Falk Struckmann è in difficoltà come Don Pizarro, o almeno ha iniziato in modo molto brusco, migliorando nel corso della serata. Anche se la voce ha i suoi problemi, la presenza scenica compensa.
Molto brava e bella Mojca Erdmann nella parte di Marzelline, discreto lo Jaquino di Hoffmann e ottimo il coro.
E poi arriviamo a quella che doveva essere la certezza di questo allestimento, la Warner che riaffronta
Fidelio dopo 13 anni (Glyndebourne 2001) in chiave molto realistica.

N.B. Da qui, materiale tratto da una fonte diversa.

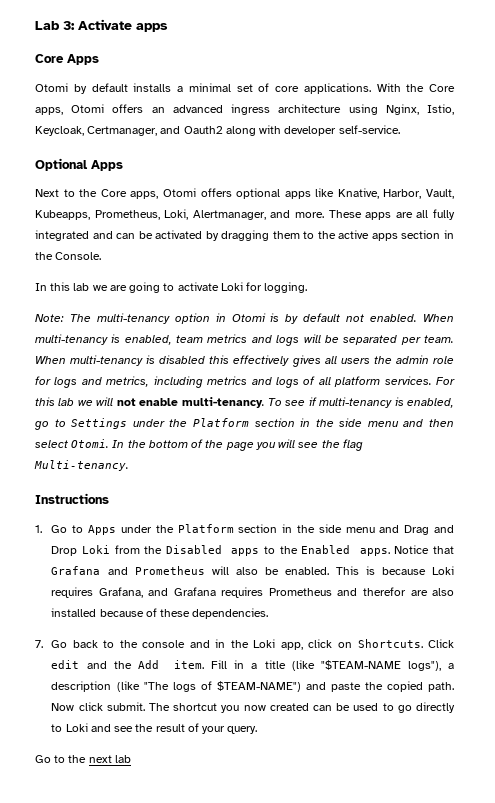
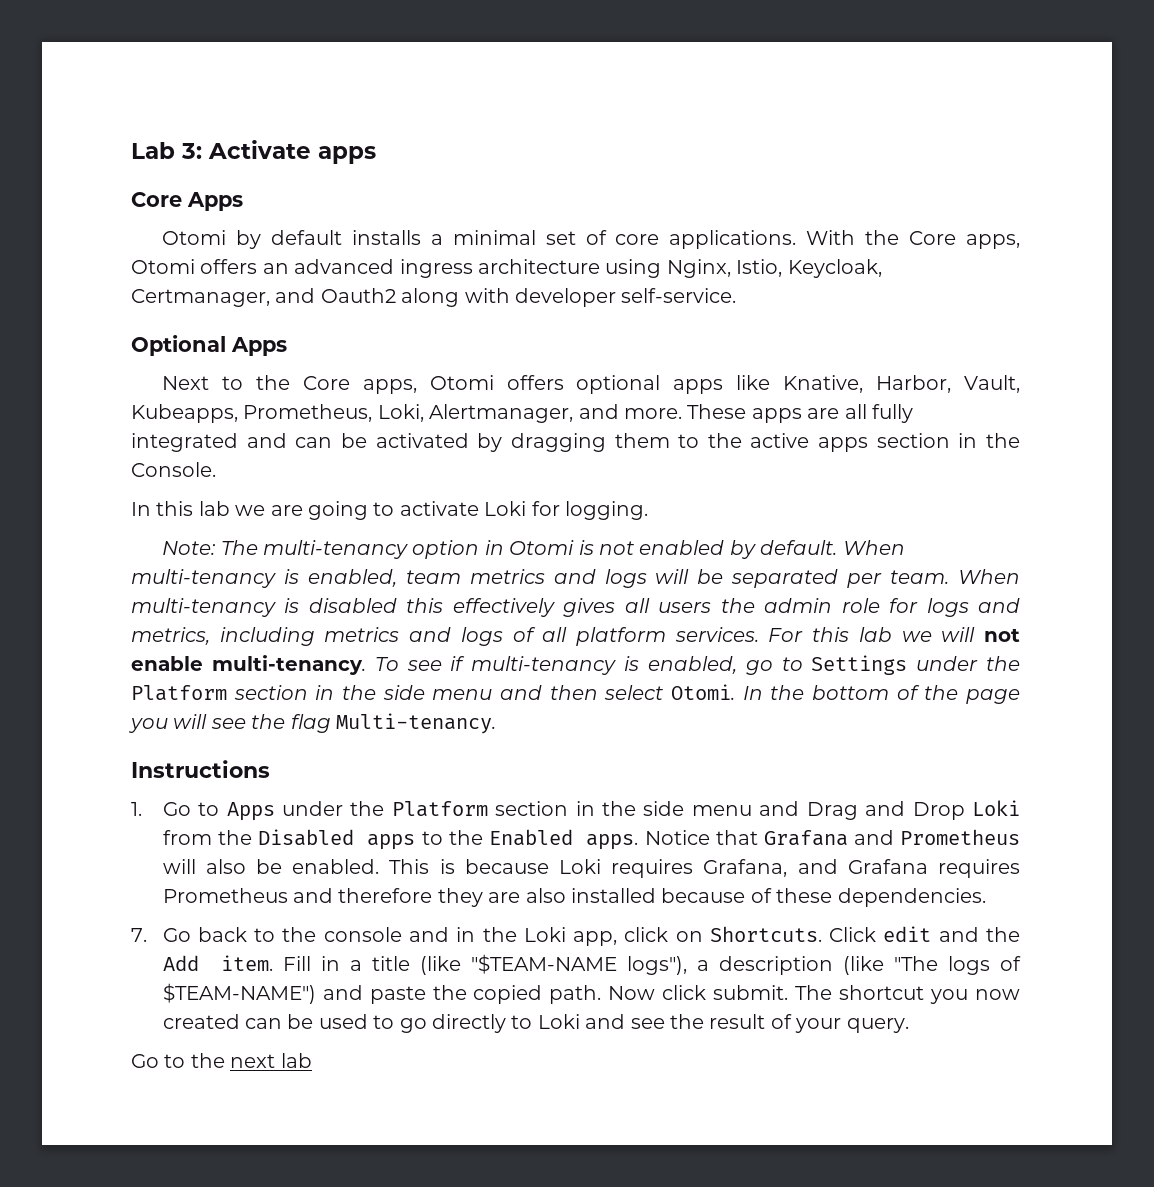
- Note: The multi-tenancy option in Otomi is by default not enabled.
+ Note: The multi-tenancy option in Otomi is not enabled by default.
- This is because Loki requires Grafana, and Grafana requires Prometheus and therefor are also installed because of these dependencies.
+ This is because Loki requires Grafana, and Grafana requires Prometheus and therefore they are also installed because of these dependencies.

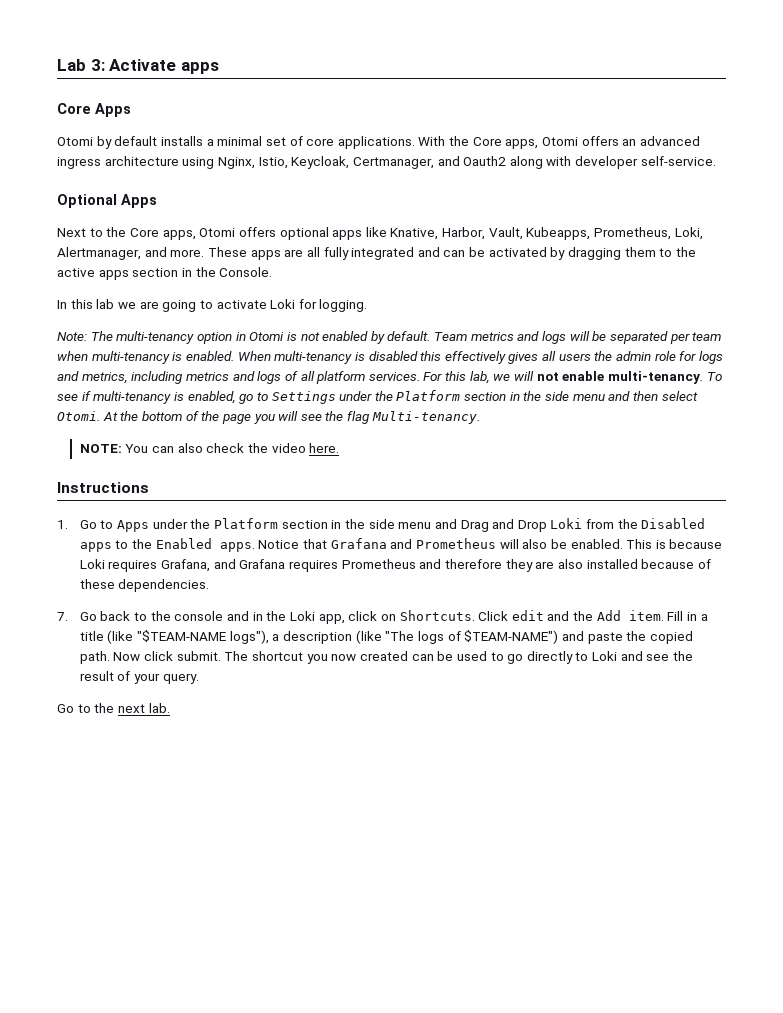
- When multi-tenancy is enabled, team metrics and logs will be separated per team.
+ Team metrics and logs will be separated per team when multi-tenancy is enabled.
- For this lab we will not enable multi-tenancy.
+ For this lab, we will not enable multi-tenancy.
- In the bottom of the page you will see the flag Multi-tenancy.
+ At the bottom of the page you will see the flag Multi-tenancy.
+ NOTE: You can also check the video here.
- Go to the next lab
+ Go to the next lab.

La trasposizione spazio-temporale è più che lecita, l'idea di rifarsi a una contemporaneità vaga e non ben specificata è efficace e ben comprensibile. Le scenografie infatti sono molto belle, o meglio vogliono dichiaratamente essere brutte ma sono molto ben realizzate dunque sono fatte bene (scusate il giro di parole
) Menzione d'onore anche per le belle luci di Jean Kalman.
Ma la cosa che viene da pensare, o che almeno io ho pensato è "tutto qui?". Come diciamo sempre non basta cambiare l'ambientazione per essere dei geni, bisogna sapersi muovere in tutto ciò. Ebbene mentre guardavo lo spettacolo mi chiedevo "ma è la stessa regista di quel meraviglioso Onegin del Met?". Il primo atto, partito abbastanza bene è pian piano diventato un sistema annacquato in cui tutti si muovevano o stavano fermi come in tutti i Fidelio tradizionali.
Meglio il secondo atto con l'inizio totalmente al buio da cui pian piano emerge Florestan che si trascina fino al proscenio dove ha la visione. Bello il ricongiungimento dopo il Namenlose Freude in cui, dopo essere stati sempre distanti, finalmente si guardano e lui per prima cosa si lancia a baciarle le mani (c'era odore di Flimm e Chéreau ma in mancanza d'altro ci accontentiamo). Bello il momento in cui si apre il carcere. Ma poi? Tutti abbastanza fermi a guardare Barenboim. Magari è proprio questo quello che lei vuole quando afferma che i personaggi del Fidelio sono "persone comuni immersi in fatti straordinari". Ma in tal caso abbiamo visto rappresentazioni migliori delle persone comuni. A mio parere, nella stessa opera, Flimm era riuscito a fare qualcosa di più, o forse mi sbaglio.
Comunque sono molto contento di esserci stato e averlo visto e prego che ticketone continui da ora in poi ad affibbiarmi posti di platea per l'anteprima
Scusate se ho calcato troppo la mano.